### What you should do
Nothing outside the lines below from the one containing "2005-2 | Sum: -0.3102 -> -0.3182" through the one containing "1998-4 | total_capital_turnover: -0.462" is to be printed; print those exactly, ends included, and drop the pictures.

### Edit tracking data

· · · ·

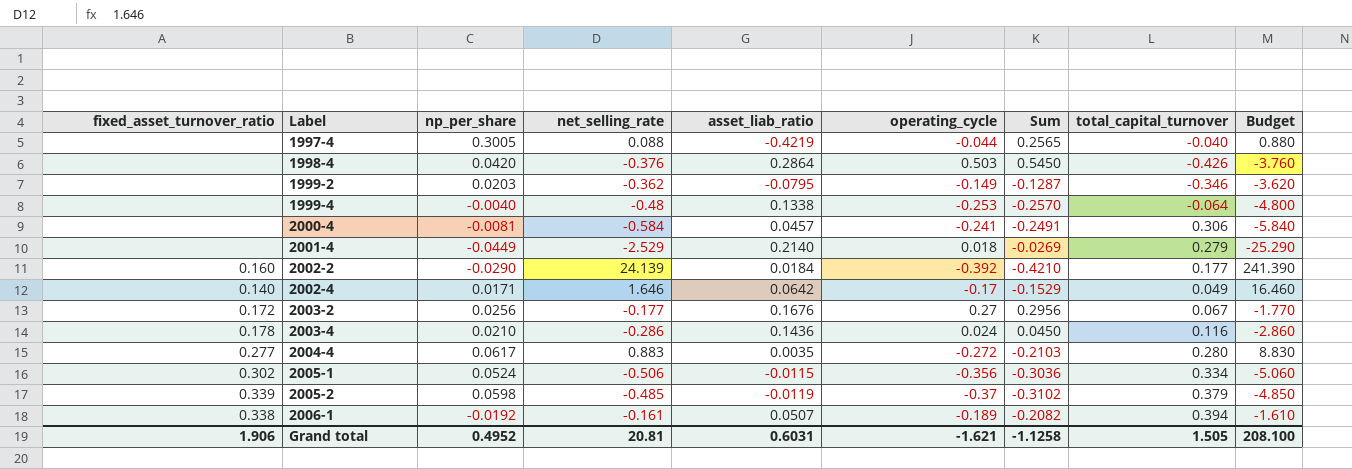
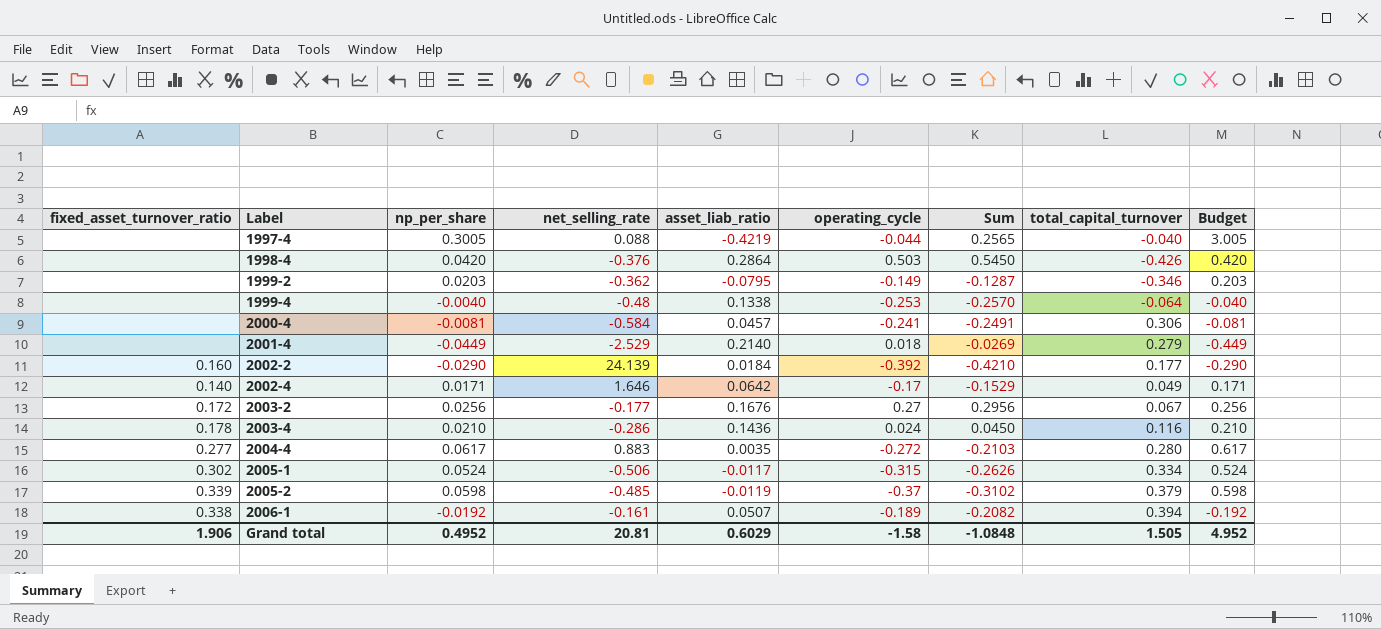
column Budget | formula: [net_selling_rate] * 10 -> [np_per_share] * 10
2005-1 | asset_liab_ratio: -0.0115 -> -0.0117
2005-1 | operating_cycle: -0.356 -> -0.315
2005-1 | Sum: -0.3036 -> -0.2626
Grand total | asset_liab_ratio: 0.6031 -> 0.6029
Grand total | operating_cycle: -1.621 -> -1.58
Grand total | Sum: -1.1258 -> -1.0848
Grand total | Budget: 208.100 -> 4.952

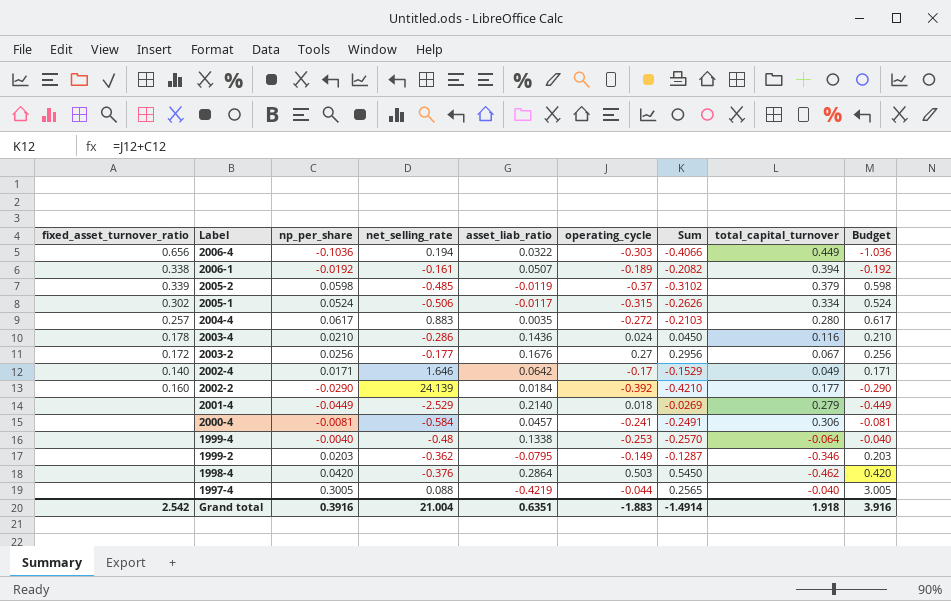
row order: Label ascending -> Label descending
row 2006-4: none -> 0.656 | -0.1036 | 0.194 | 0.0322 | -0.303 | -0.4066 | 0.449 | -1.036
2004-4 | fixed_asset_turnover_ratio: 0.277 -> 0.257
1998-4 | total_capital_turnover: -0.426 -> -0.462
Grand total | fixed_asset_turnover_ratio: 1.906 -> 2.542
Grand total | np_per_share: 0.4952 -> 0.3916
Grand total | net_selling_rate: 20.81 -> 21.004
Grand total | asset_liab_ratio: 0.6029 -> 0.6351
Grand total | operating_cycle: -1.58 -> -1.883
Grand total | Sum: -1.0848 -> -1.4914
Grand total | total_capital_turnover: 1.505 -> 1.918
Grand total | Budget: 4.952 -> 3.916

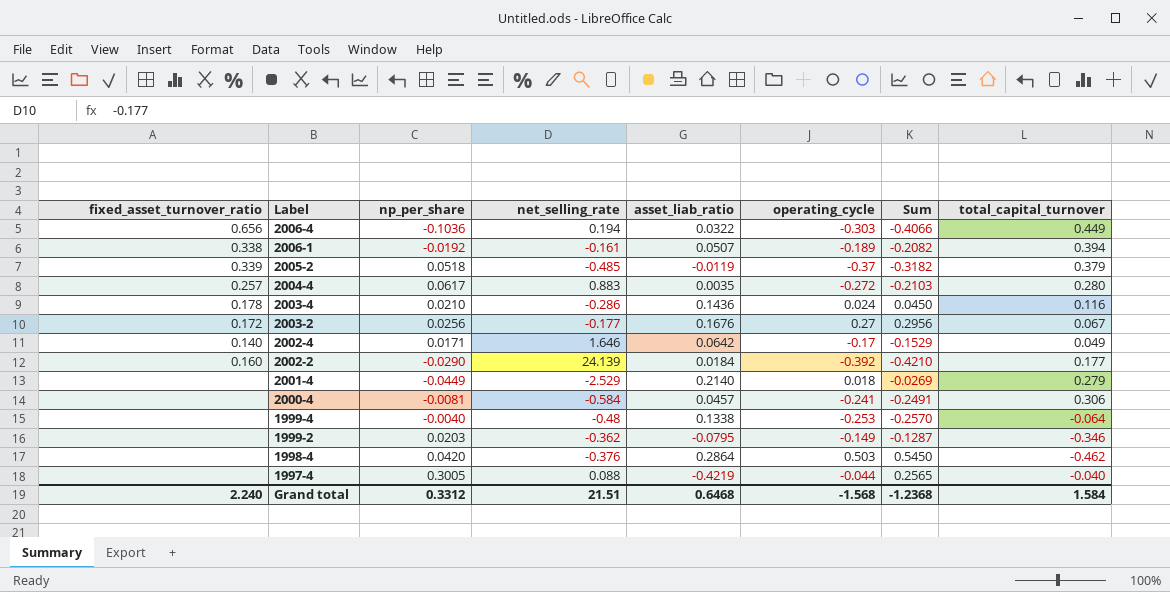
column Budget | formula: [np_per_share] * 10 -> none
row 2005-1: 0.302 | 0.0524 | -0.506 | -0.0117 | -0.315 | -0.2626 | 0.334 | 0.524 -> none
2005-2 | np_per_share: 0.0598 -> 0.0518
2005-2 | Sum: -0.3102 -> -0.3182
Grand total | fixed_asset_turnover_ratio: 2.542 -> 2.240
Grand total | np_per_share: 0.3916 -> 0.3312
Grand total | net_selling_rate: 21.004 -> 21.51
Grand total | asset_liab_ratio: 0.6351 -> 0.6468
Grand total | operating_cycle: -1.883 -> -1.568
Grand total | Sum: -1.4914 -> -1.2368
Grand total | total_capital_turnover: 1.918 -> 1.584

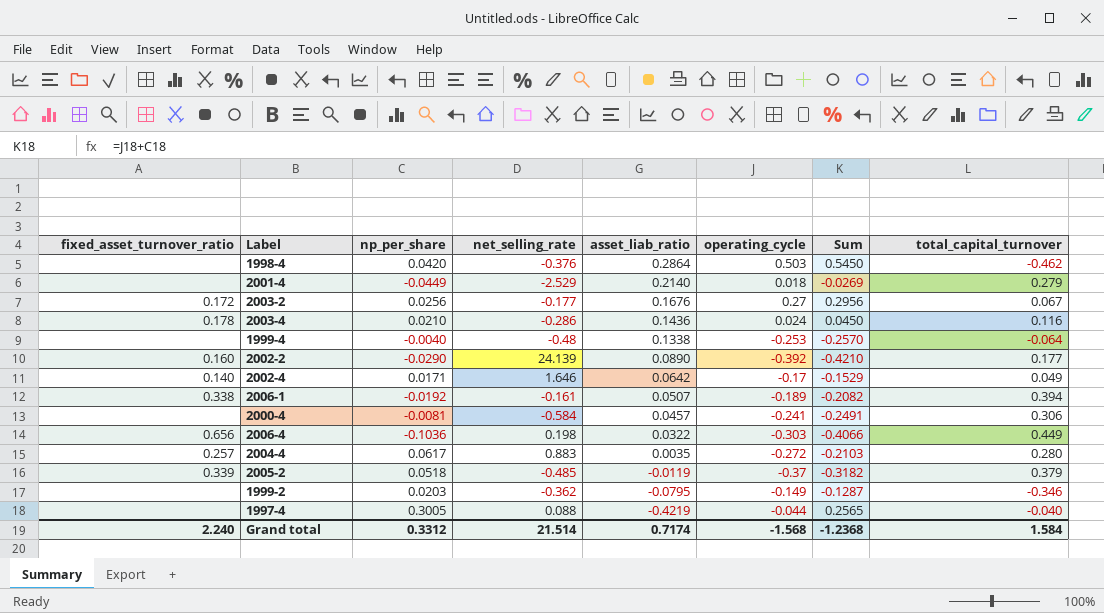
row order: Label descending -> asset_liab_ratio descending
2002-2 | asset_liab_ratio: 0.0184 -> 0.0890
2006-4 | net_selling_rate: 0.194 -> 0.198
Grand total | net_selling_rate: 21.51 -> 21.514
Grand total | asset_liab_ratio: 0.6468 -> 0.7174

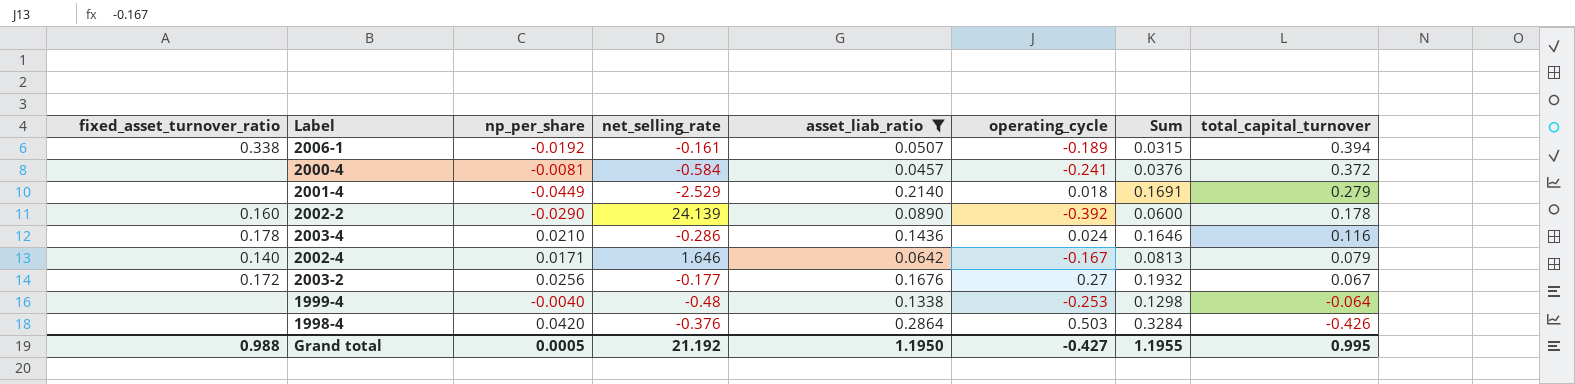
filter: none -> asset_liab_ratio >= 0.0457
row order: asset_liab_ratio descending -> total_capital_turnover descending
column Sum | formula: [np_per_share] + [operating_cycle] -> [np_per_share] + [asset_liab_ratio]
2000-4 | total_capital_turnover: 0.306 -> 0.372
2002-2 | total_capital_turnover: 0.177 -> 0.178
2002-4 | operating_cycle: -0.17 -> -0.167
2002-4 | total_capital_turnover: 0.049 -> 0.079
1998-4 | total_capital_turnover: -0.462 -> -0.426
Grand total | fixed_asset_turnover_ratio: 2.240 -> 0.988
Grand total | np_per_share: 0.3312 -> 0.0005
Grand total | net_selling_rate: 21.514 -> 21.192
Grand total | asset_liab_ratio: 0.7174 -> 1.1950
Grand total | operating_cycle: -1.568 -> -0.427
Grand total | Sum: -1.2368 -> 1.1955
Grand total | total_capital_turnover: 1.584 -> 0.995

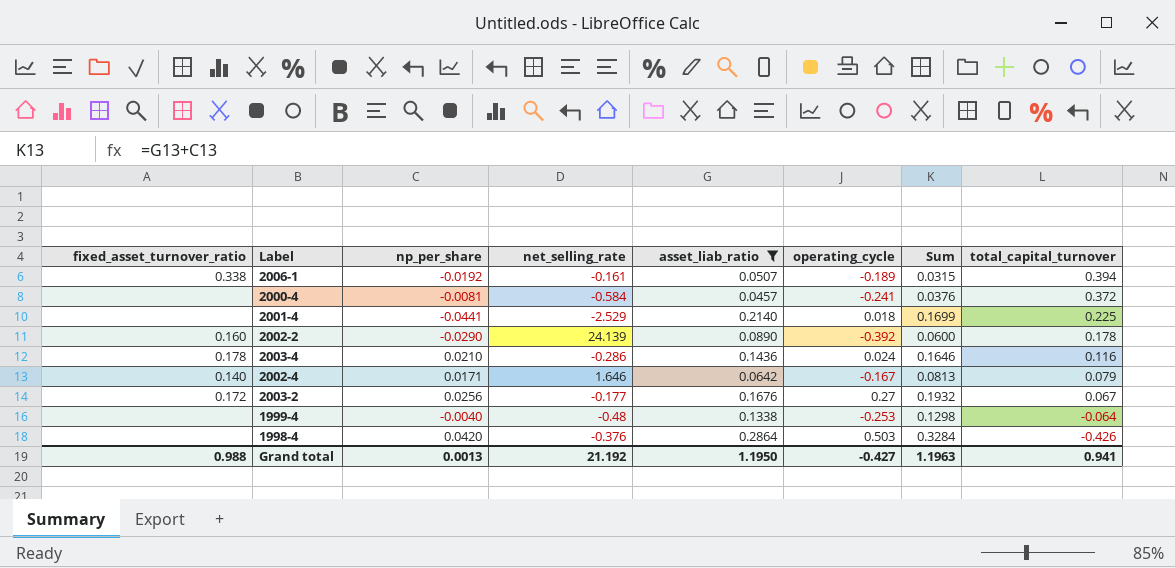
2001-4 | np_per_share: -0.0449 -> -0.0441
2001-4 | Sum: 0.1691 -> 0.1699
2001-4 | total_capital_turnover: 0.279 -> 0.225
Grand total | np_per_share: 0.0005 -> 0.0013
Grand total | Sum: 1.1955 -> 1.1963
Grand total | total_capital_turnover: 0.995 -> 0.941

· · · ·

### Answer space
2005-2 | Sum: -0.3102 -> -0.3182
Grand total | fixed_asset_turnover_ratio: 2.542 -> 2.240
Grand total | np_per_share: 0.3916 -> 0.3312
Grand total | net_selling_rate: 21.004 -> 21.51
Grand total | asset_liab_ratio: 0.6351 -> 0.6468
Grand total | operating_cycle: -1.883 -> -1.568
Grand total | Sum: -1.4914 -> -1.2368
Grand total | total_capital_turnover: 1.918 -> 1.584

row order: Label descending -> asset_liab_ratio descending
2002-2 | asset_liab_ratio: 0.0184 -> 0.0890
2006-4 | net_selling_rate: 0.194 -> 0.198
Grand total | net_selling_rate: 21.51 -> 21.514
Grand total | asset_liab_ratio: 0.6468 -> 0.7174

filter: none -> asset_liab_ratio >= 0.0457
row order: asset_liab_ratio descending -> total_capital_turnover descending
column Sum | formula: [np_per_share] + [operating_cycle] -> [np_per_share] + [asset_liab_ratio]
2000-4 | total_capital_turnover: 0.306 -> 0.372
2002-2 | total_capital_turnover: 0.177 -> 0.178
2002-4 | operating_cycle: -0.17 -> -0.167
2002-4 | total_capital_turnover: 0.049 -> 0.079
1998-4 | total_capital_turnover: -0.462 -> -0.426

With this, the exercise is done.